Dès le début de la guerre en Ukraine, les pays européens ont fait front, avec une certaine cohésion autour des sanctions promulguées envers la Russie. Même si la France et l’Allemagne ont des positionnements par moments indécis. “Ils oscillent entre la nécessité de soutenir un pays agressé, et en parallèle, le besoin de donner “des garanties de sécurité à la Russie”, comme l’a dit Macron. C’est pourtant l’Ukraine qui voit sa sécurité menacée et dont le territoire est amputé. L’Ukraine ne menace pas la Russie…” Cette belle union se poursuivra-t-elle? On peut s’interroger, notamment avec l’arrivée au pouvoir de Giorgia Meloni en Italie. “En fait, sur l’Ukraine, Meloni s’insère dans le récit européen actuel. Mais qu’en sera-t-il de la Hongrie, qui est le maillon faible à l’intérieur de l’UE?” Et des États-Unis? “Là on peut penser que le soutien va continuer.
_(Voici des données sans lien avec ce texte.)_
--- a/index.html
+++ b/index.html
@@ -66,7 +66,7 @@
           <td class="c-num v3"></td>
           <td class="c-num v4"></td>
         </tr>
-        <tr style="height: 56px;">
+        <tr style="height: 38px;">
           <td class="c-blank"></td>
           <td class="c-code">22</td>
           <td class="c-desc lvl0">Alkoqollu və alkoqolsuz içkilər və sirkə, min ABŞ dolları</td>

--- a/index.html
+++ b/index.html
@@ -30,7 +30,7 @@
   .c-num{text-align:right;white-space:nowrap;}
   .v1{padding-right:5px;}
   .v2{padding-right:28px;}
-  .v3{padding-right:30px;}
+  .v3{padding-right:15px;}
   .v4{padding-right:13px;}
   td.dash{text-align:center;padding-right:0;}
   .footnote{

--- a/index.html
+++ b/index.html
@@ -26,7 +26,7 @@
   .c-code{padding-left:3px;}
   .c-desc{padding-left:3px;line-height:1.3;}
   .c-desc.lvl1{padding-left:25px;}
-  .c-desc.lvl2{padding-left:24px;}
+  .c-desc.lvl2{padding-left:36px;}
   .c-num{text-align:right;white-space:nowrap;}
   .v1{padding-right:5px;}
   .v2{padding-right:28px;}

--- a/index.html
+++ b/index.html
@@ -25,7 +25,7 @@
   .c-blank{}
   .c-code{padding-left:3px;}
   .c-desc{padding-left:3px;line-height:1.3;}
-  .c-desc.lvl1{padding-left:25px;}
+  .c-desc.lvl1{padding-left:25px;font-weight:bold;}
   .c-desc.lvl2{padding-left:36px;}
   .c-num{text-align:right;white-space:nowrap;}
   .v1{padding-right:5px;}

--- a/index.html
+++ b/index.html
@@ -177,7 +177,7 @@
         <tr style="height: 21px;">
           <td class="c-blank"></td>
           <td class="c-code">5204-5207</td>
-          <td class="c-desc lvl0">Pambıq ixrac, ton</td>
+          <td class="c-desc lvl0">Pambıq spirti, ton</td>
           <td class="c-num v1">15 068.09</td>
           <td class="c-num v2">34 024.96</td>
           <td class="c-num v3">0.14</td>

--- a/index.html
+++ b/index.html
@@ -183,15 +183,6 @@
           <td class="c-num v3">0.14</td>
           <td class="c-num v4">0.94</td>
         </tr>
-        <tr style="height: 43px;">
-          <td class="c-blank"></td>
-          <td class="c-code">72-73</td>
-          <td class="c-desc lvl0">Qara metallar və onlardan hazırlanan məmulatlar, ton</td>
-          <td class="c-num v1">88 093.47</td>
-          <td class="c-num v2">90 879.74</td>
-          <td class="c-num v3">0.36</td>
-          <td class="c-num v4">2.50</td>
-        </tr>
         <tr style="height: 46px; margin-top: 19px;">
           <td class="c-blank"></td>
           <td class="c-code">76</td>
D’ailleurs leur part est nettement plus importante que celle de l’UE, notamment au niveau du soutien militaire.” Un soutien encore réaffirmé le 21 décembre dernier à Washington.
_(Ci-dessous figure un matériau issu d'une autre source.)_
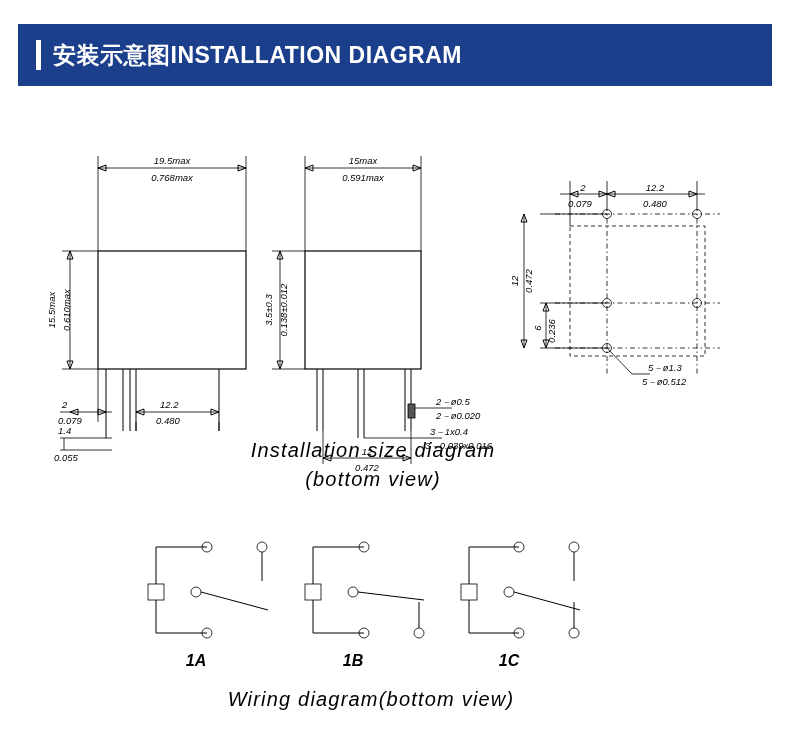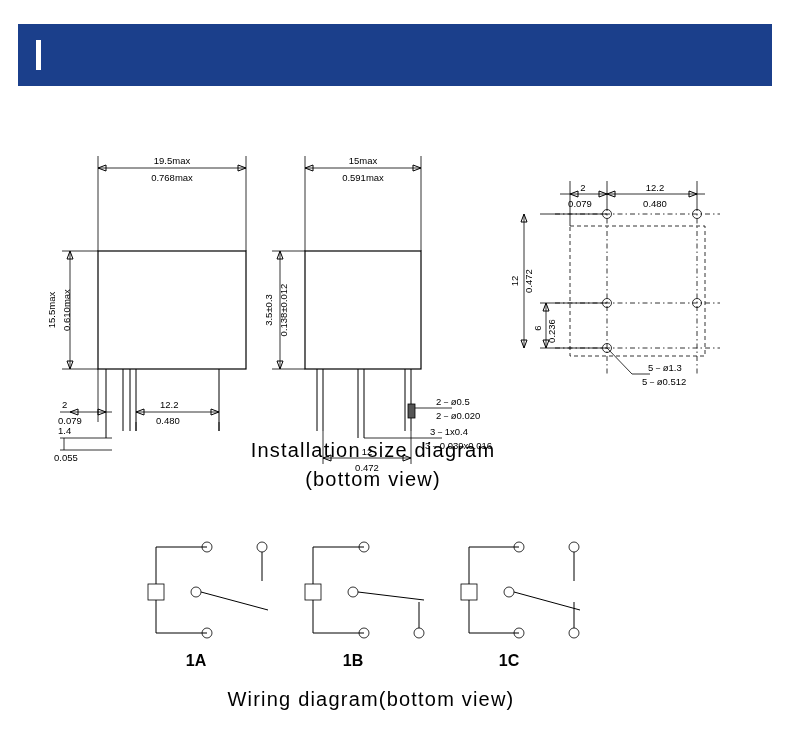--- a/index.html
+++ b/index.html
@@ -52,6 +52,9 @@
 
 <div class="header">
   <div class="bar"></div>
+  <div class="title">
+    <span class="cn">安装示意图</span><span class="en">INSTALLATION DIAGRAM</span>
+  </div>
 </div>
 
 <div class="canvas">

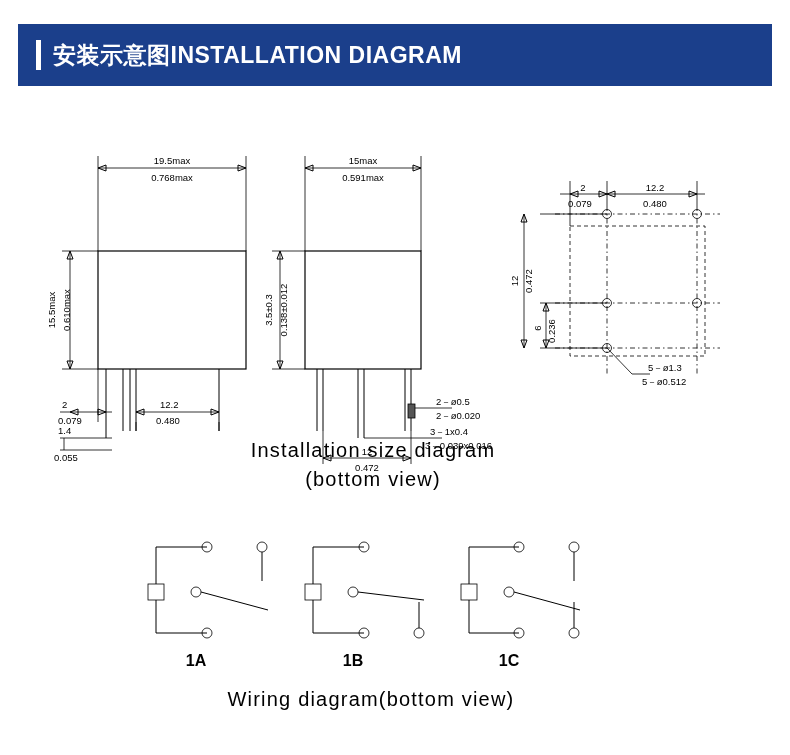--- a/index.html
+++ b/index.html
@@ -33,7 +33,7 @@
 
   .canvas{
     position:absolute; left:0; top:86px;
-    width:702px; height:669px;
+    width:702px; height:669px;font-style:italic;
   }
   svg.diagram{ display:block; }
D’ici, on fantasme aussi sur l’idée que la population russe se distancie du pouvoir poutinien. Le pays s’enfonçant dans une guerre qu’il pensait gagnée d’avance, on aime imaginer une révolte populaire. L’année 2023 marquera-t-elle la rupture tant souhaitée ici entre le peuple et son souverain? “Mesurer le soutien de la société dans un régime autoritaire, en plus en guerre, avec une propagande qui se déverse à longueur de journées, c’est vraiment compliqué. Cette propagande, pour l’avoir regardée, est incroyablement agressive, violente et puissante. Et elle fonctionne sur certains segments de la société.” On se demande enfin si la Russie peut, à terme, élargir son opération à d’autres pays. “Avec la Russie, on peut tout imaginer. Ce que l’on sait, c’est que les États baltes sont dans l’Otan. La Géorgie et la Moldavie n’y sont pas. Est-ce que la Russie va attaquer la Géorgie (elle l’a déjà fait en 2008) et la Moldavie? Tout dépend de l’issue de la guerre actuelle, des enjeux internes en Russie et des volontés géopolitiques que la Moldavie ou la Géorgie exprimeraient. En ce sens, l’agression de l’Ukraine par la Russie est une répression féroce contre le choix des Ukrainiens de se tourner vers l’UE et plus largement vers l’Occident.